18 KiB
Monitoring and Alerting
Documentation for system monitoring, health checks, and alerting across the homelab.
Current Monitoring Status
| Component | Monitored? | Method | Alerts | Notes |
|---|---|---|---|---|
| Gateway | ✅ Yes | Custom services | ✅ Auto-reboot | Internet watchdog + memory monitor |
| UPS | ✅ Yes | NUT + Home Assistant | ❌ No | Battery, load, runtime tracked |
| Syncthing | ✅ Partial | API (manual checks) | ❌ No | Connection status available |
| Server temps | ✅ Partial | Manual checks | ❌ No | Via sensors command |
| VM status | ✅ Partial | Proxmox UI | ❌ No | Manual monitoring |
| ZFS health | ❌ No | Manual zpool status |
❌ No | No automated checks |
| Disk health (SMART) | ❌ No | Manual smartctl |
❌ No | No automated checks |
| Network | ✅ Partial | Gateway watchdog | ✅ Auto-reboot | Connectivity check every 60s |
| Services | ❌ No | - | ❌ No | No health checks |
| Backups | ❌ No | - | ❌ No | No verification |
| Claude Code | ✅ Yes | Prometheus + Grafana | ✅ Yes | Token usage, burn rate, cost tracking |
Overall Status: ⚠️ PARTIAL - Gateway monitoring active, Claude Code active, most else is manual
Existing Monitoring
UPS Monitoring (NUT)
Status: ✅ Active and working
What's monitored:
- Battery charge percentage
- Runtime remaining (seconds)
- Load percentage
- Input/output voltage
- UPS status (OL/OB/LB)
Access:
# Full UPS status
ssh pve 'upsc cyberpower@localhost'
# Key metrics
ssh pve 'upsc cyberpower@localhost | grep -E "battery.charge:|battery.runtime:|ups.load:|ups.status:"'
Home Assistant Integration:
- Sensors:
sensor.cyberpower_* - Can be used for automation/alerts
- Currently: No alerts configured
See: UPS.md
Gateway Monitoring
Status: ✅ Active with auto-recovery
Two custom systemd services monitor the UCG-Fiber gateway (10.10.10.1):
1. Internet Watchdog (internet-watchdog.service)

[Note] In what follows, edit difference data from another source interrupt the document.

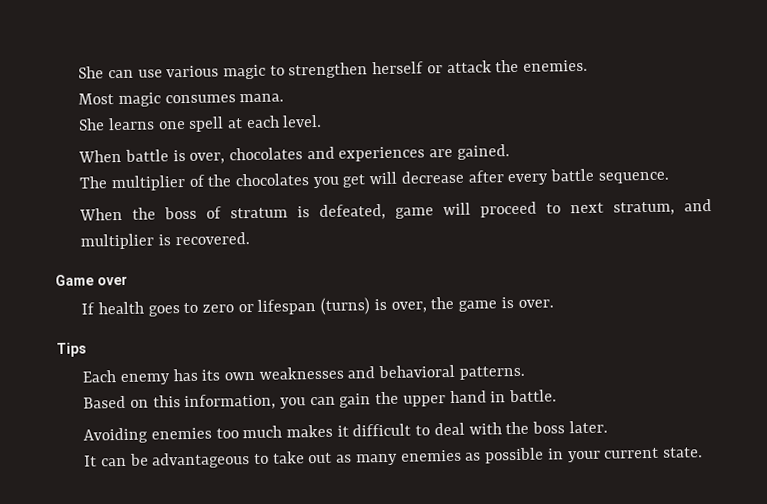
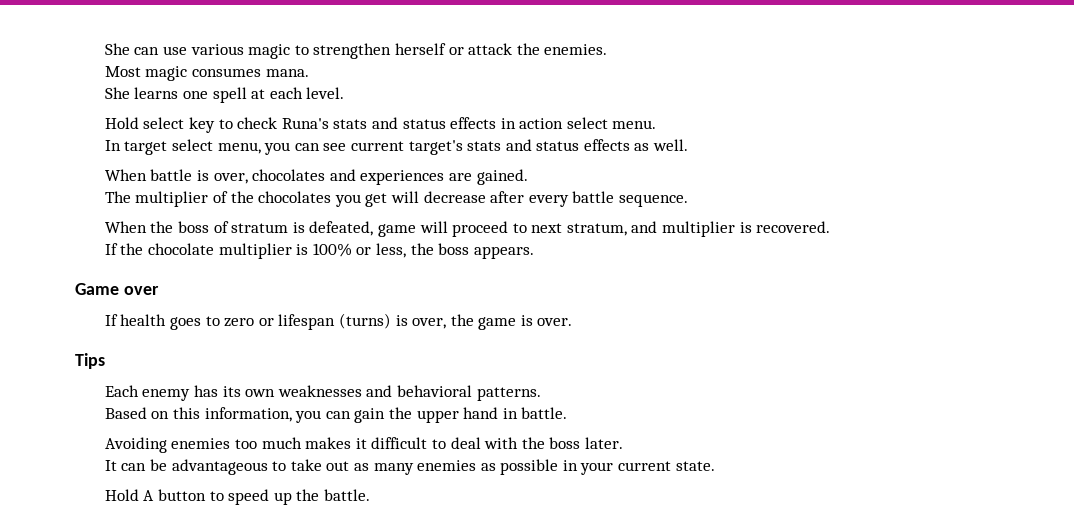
(323, 121) none -> [104,117,657,133] [104,139,689,155] // Hold select key to check Runa's stats and status effects in action select menu. // In target select menu, you can see current target's stats and status effects as well.
(250, 239) none -> [104,243,534,259] // If the chocolate multiplier is 100% or less, the boss appears.
(703, 452) none -> [104,489,370,505] // Hold A button to speed up the battle.

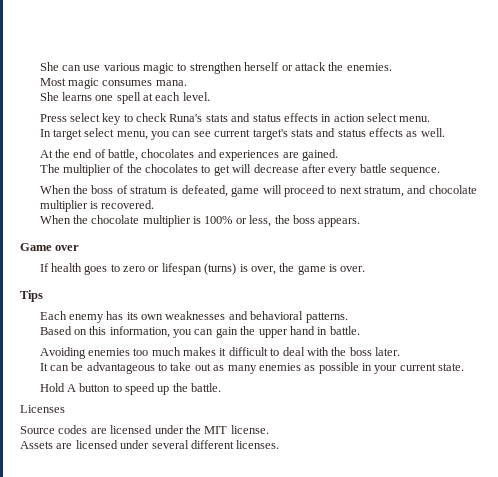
[104,117,139,129] Hold -> [39,114,67,122] Press
[104,169,248,184] When battle is over, -> [39,149,139,161] At the end of battle,
[334,194,361,207] you -> [201,165,211,173] to
(658, 227) none -> [428,185,477,194] chocolate
[104,243,118,255] If -> [39,215,71,224] When
(370, 495) none -> [20,405,65,413] [20,425,269,434] [20,440,280,449] // Licenses // Source codes are licensed under the MIT license. // Assets are licensed under several different licenses.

- Pings external DNS (1.1.1.1, 8.8.8.8, 208.67.222.222) every 60 seconds
- Auto-reboots gateway after 5 consecutive failures (~5 minutes)
- Logs to
/var/log/internet-watchdog.log
2. Memory Monitor (memory-monitor.service)
- Logs memory usage and top processes every 10 minutes
- Logs to
/data/logs/memory-history.log - Auto-rotates when log exceeds 10MB
Quick Commands:
# Check service status
ssh ucg-fiber 'systemctl status internet-watchdog memory-monitor'
# View watchdog activity
ssh ucg-fiber 'tail -20 /var/log/internet-watchdog.log'
# View memory history
ssh ucg-fiber 'tail -100 /data/logs/memory-history.log'
# Current memory usage
ssh ucg-fiber 'free -m && ps -eo pid,rss,comm --sort=-rss | head -12'
See: GATEWAY.md
Claude Code Token Monitoring
Status: ✅ Active with alerts
Monitors Claude Code token usage across all machines to track subscription consumption and prevent hitting weekly limits.
Architecture:
Claude Code (MacBook/Mac Mini)
│
▼ (OTLP HTTP push every 60s)
│
OTEL Collector (docker-host:4318)
│
▼ (Prometheus exporter on :8889)
│
Prometheus (docker-host:9090) ─── scrapes ───► otel-collector:8889
│
├──► Grafana Dashboard
│
└──► Alertmanager (burn rate alerts)
Note: Uses Prometheus exporter instead of Remote Write because Claude Code sends Delta temporality metrics, which Remote Write doesn't support.
Monitored Devices: All Claude Code sessions on any device automatically push metrics via OTLP.
What's monitored:
- Token usage (input/output/cache) over time
- Burn rate (tokens/hour)
- Cost tracking (USD)
- Usage by model (Opus, Sonnet, Haiku)
- Session count
- Per-device breakdown
Dashboard: https://grafana.htsn.io/d/claude-code-usage/claude-code-token-usage
Alerts Configured:
| Alert | Threshold | Severity |
|---|---|---|
| High Burn Rate | >100k tokens/hour for 15min | Warning |
| Weekly Limit Risk | Projected >5M tokens/week | Critical |
| No Metrics | Scrape fails for 5min | Info |
Configuration Files:
- Shell config:
~/.zshrc(on each Mac - synced via Syncthing) - OTEL Collector:
/opt/monitoring/otel-collector/config.yaml(docker-host) - Alert rules:
/opt/monitoring/prometheus/rules/claude-code.yml(docker-host)
Shell Environment Setup (in ~/.zshrc):
# Claude Code OpenTelemetry Metrics (push to OTEL Collector)
export CLAUDE_CODE_ENABLE_TELEMETRY=1
export OTEL_METRICS_EXPORTER=otlp
export OTEL_EXPORTER_OTLP_ENDPOINT="http://10.10.10.206:4318"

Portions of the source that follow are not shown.